START Dataset entries

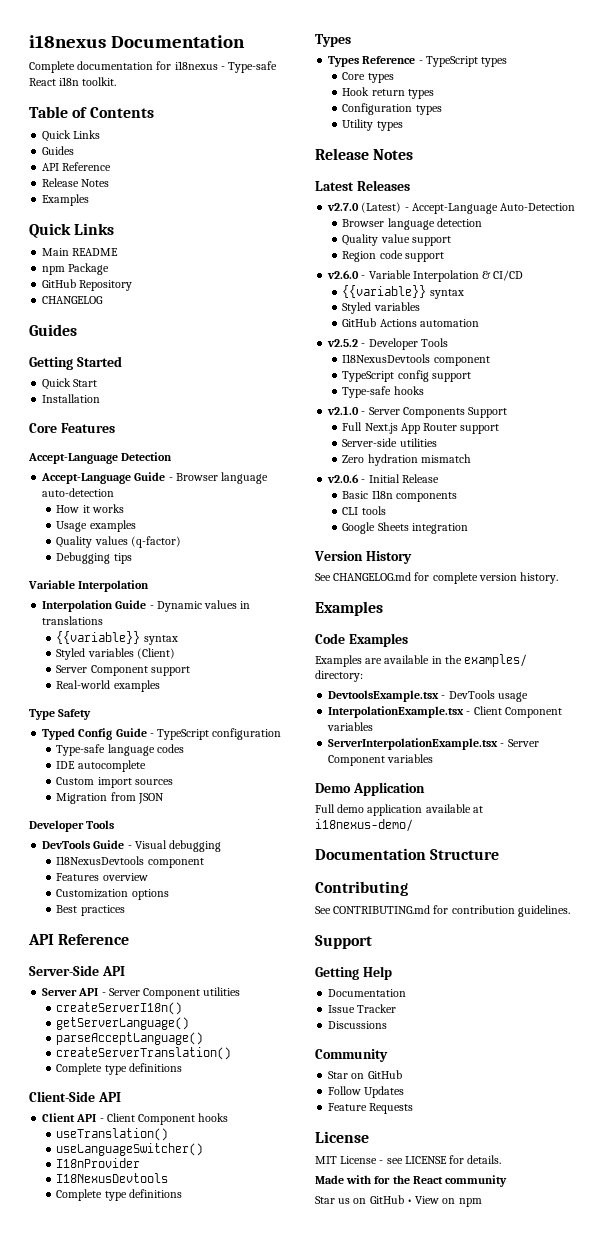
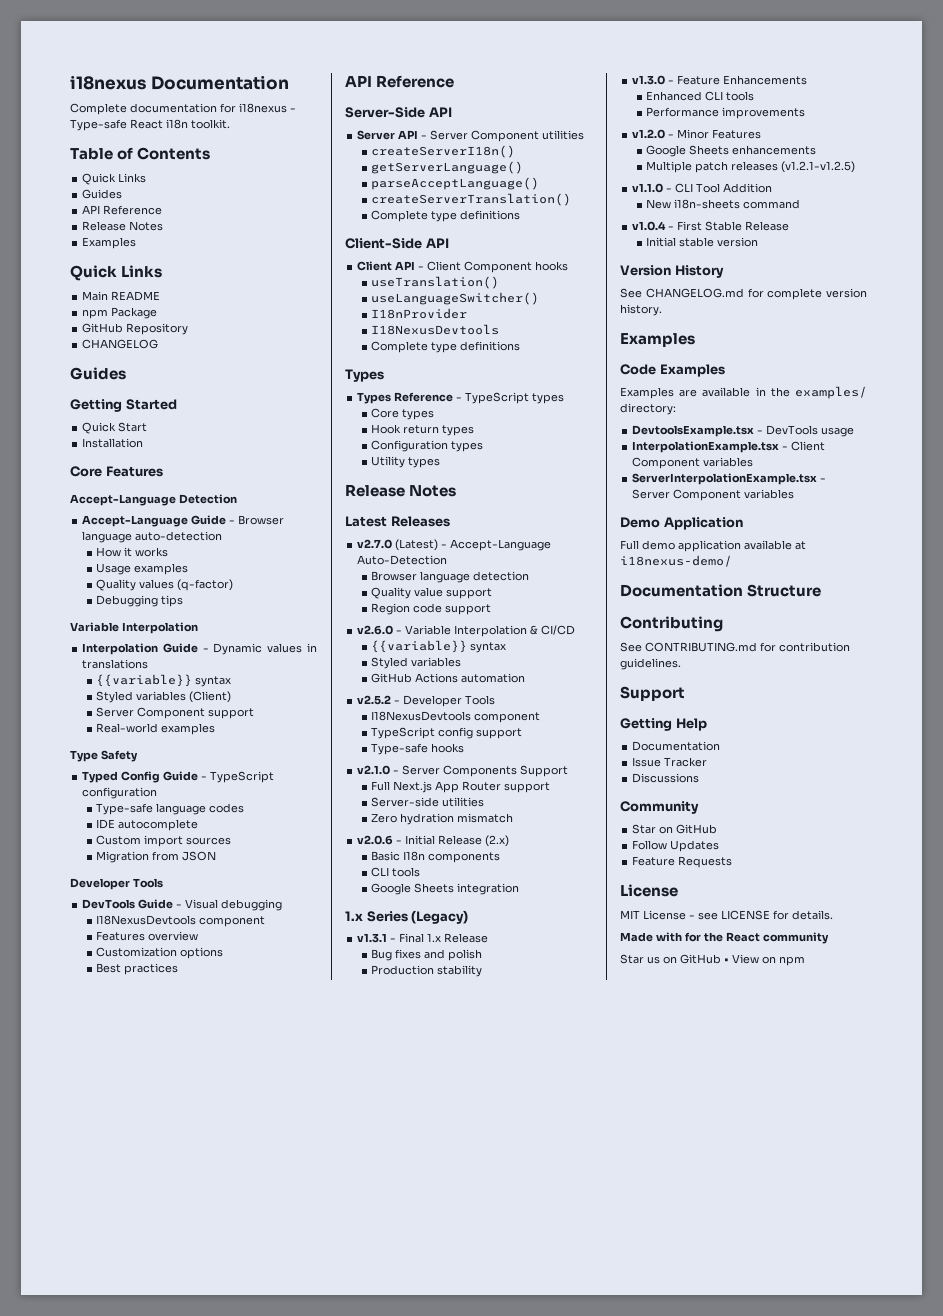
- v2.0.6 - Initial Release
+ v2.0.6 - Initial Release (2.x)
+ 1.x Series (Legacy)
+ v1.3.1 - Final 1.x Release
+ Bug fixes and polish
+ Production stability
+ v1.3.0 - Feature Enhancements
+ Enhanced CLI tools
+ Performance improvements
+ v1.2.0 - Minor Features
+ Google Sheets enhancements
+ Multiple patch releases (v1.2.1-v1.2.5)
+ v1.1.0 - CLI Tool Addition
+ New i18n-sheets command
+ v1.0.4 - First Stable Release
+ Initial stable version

END Dataset entries
START Dataset entries

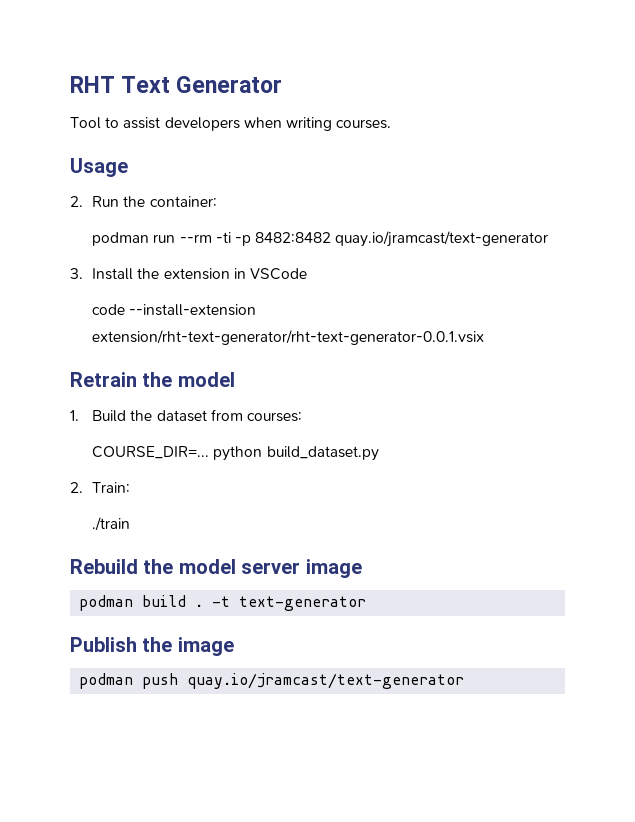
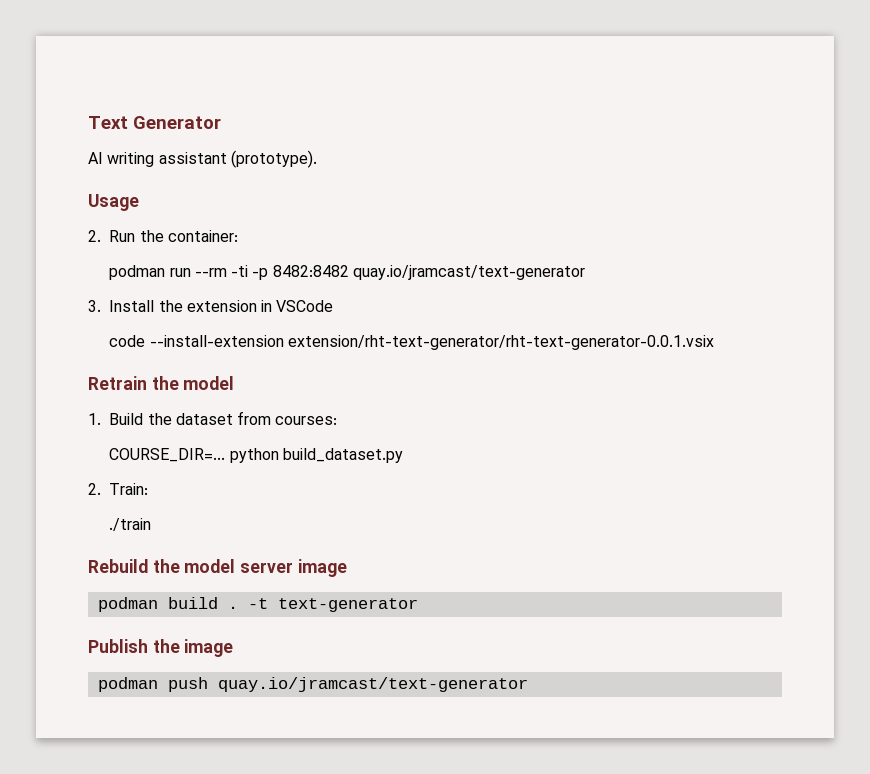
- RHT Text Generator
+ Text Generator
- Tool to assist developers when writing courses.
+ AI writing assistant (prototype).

END Dataset entries
START Dataset entries

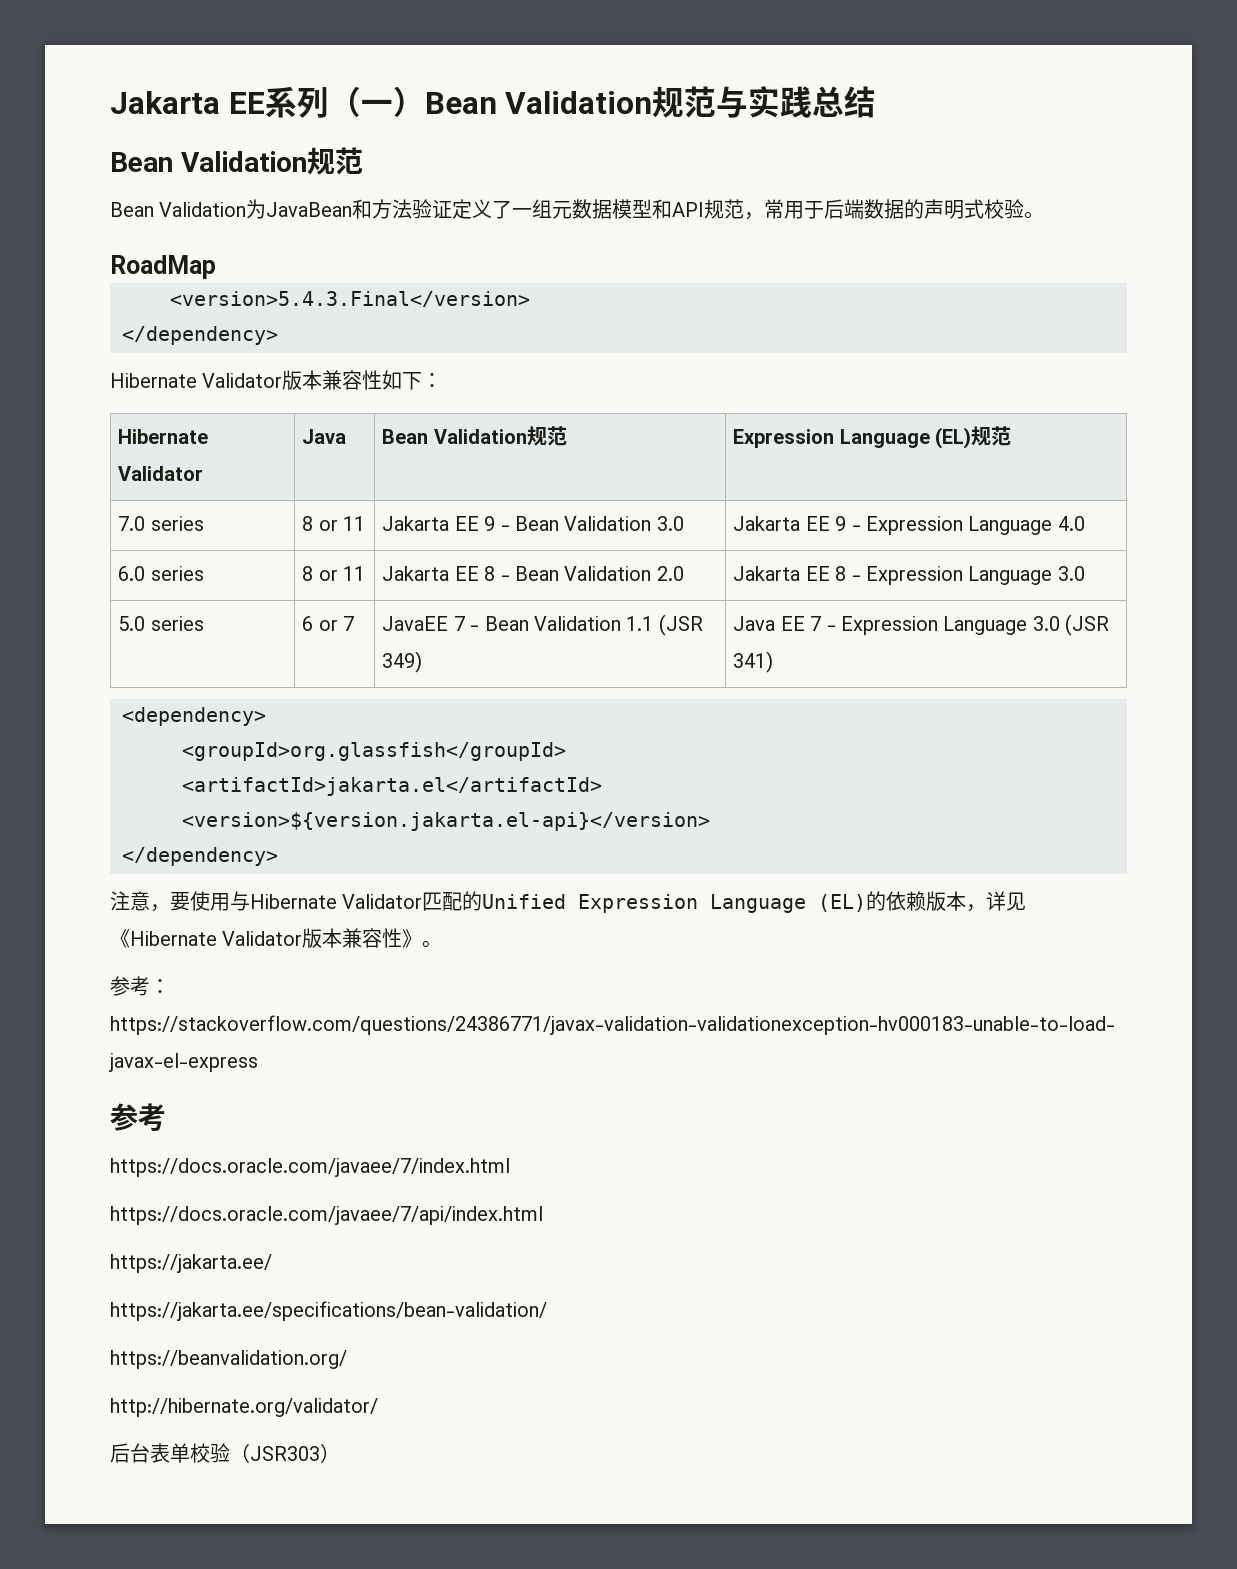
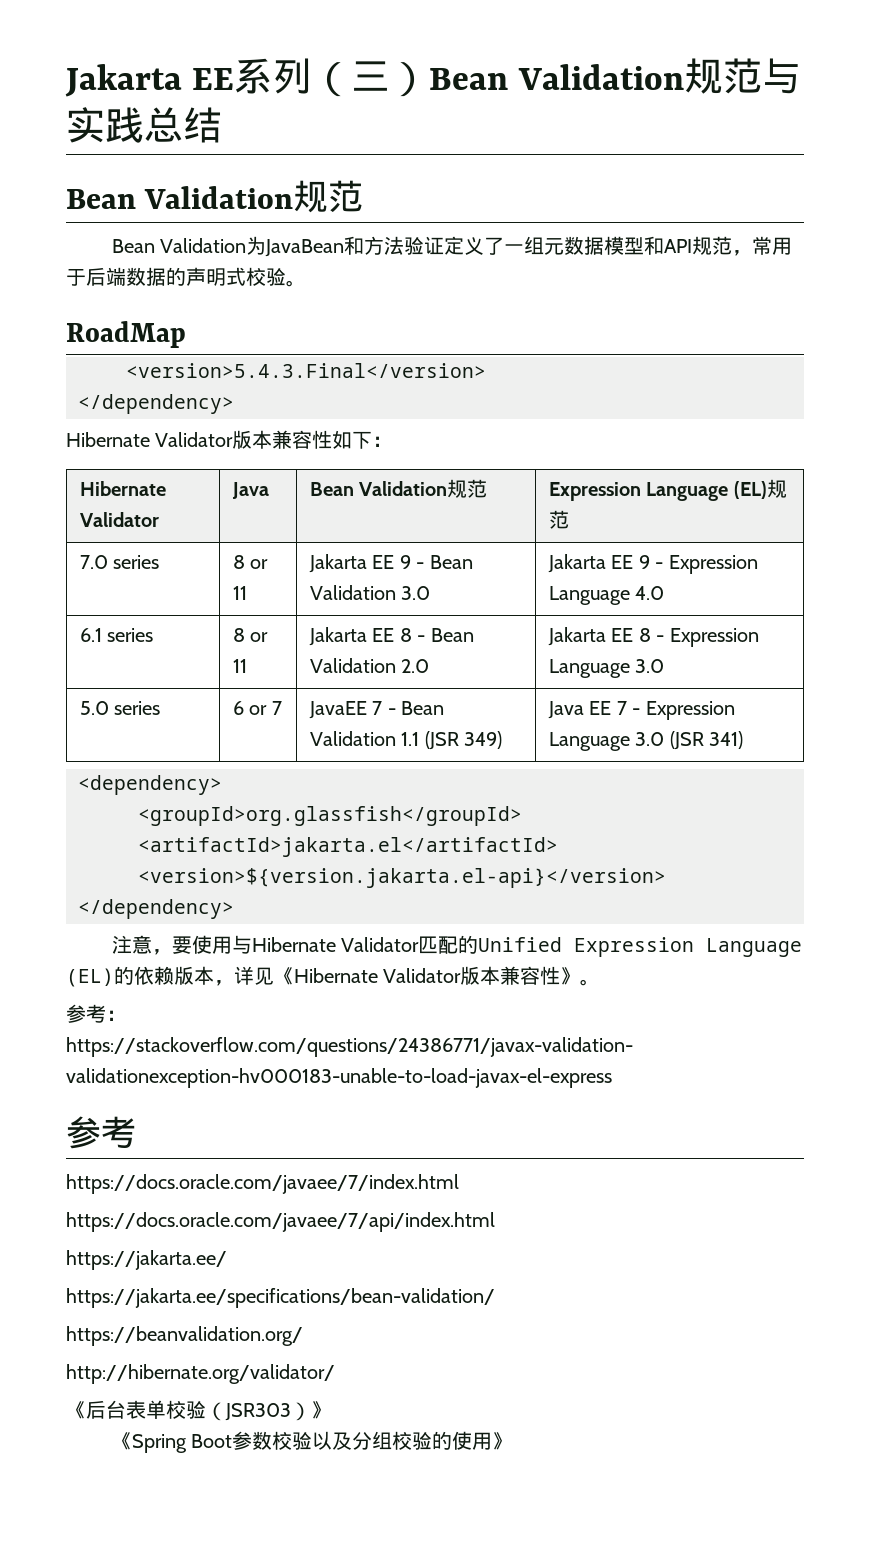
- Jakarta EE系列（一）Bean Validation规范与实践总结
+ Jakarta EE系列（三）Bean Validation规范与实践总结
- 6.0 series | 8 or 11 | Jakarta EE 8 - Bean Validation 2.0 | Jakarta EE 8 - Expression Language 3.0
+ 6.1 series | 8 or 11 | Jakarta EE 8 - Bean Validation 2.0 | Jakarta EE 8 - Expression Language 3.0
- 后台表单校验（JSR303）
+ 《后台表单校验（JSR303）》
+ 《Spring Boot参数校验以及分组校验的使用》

END Dataset entries

Your goal - Return only the lines between the one holding "Final 1.x Release" and the one holding "Initial stable version", inclusive, exactly as they appear above.

Output of the task -
+ v1.3.1 - Final 1.x Release
+ Bug fixes and polish
+ Production stability
+ v1.3.0 - Feature Enhancements
+ Enhanced CLI tools
+ Performance improvements
+ v1.2.0 - Minor Features
+ Google Sheets enhancements
+ Multiple patch releases (v1.2.1-v1.2.5)
+ v1.1.0 - CLI Tool Addition
+ New i18n-sheets command
+ v1.0.4 - First Stable Release
+ Initial stable version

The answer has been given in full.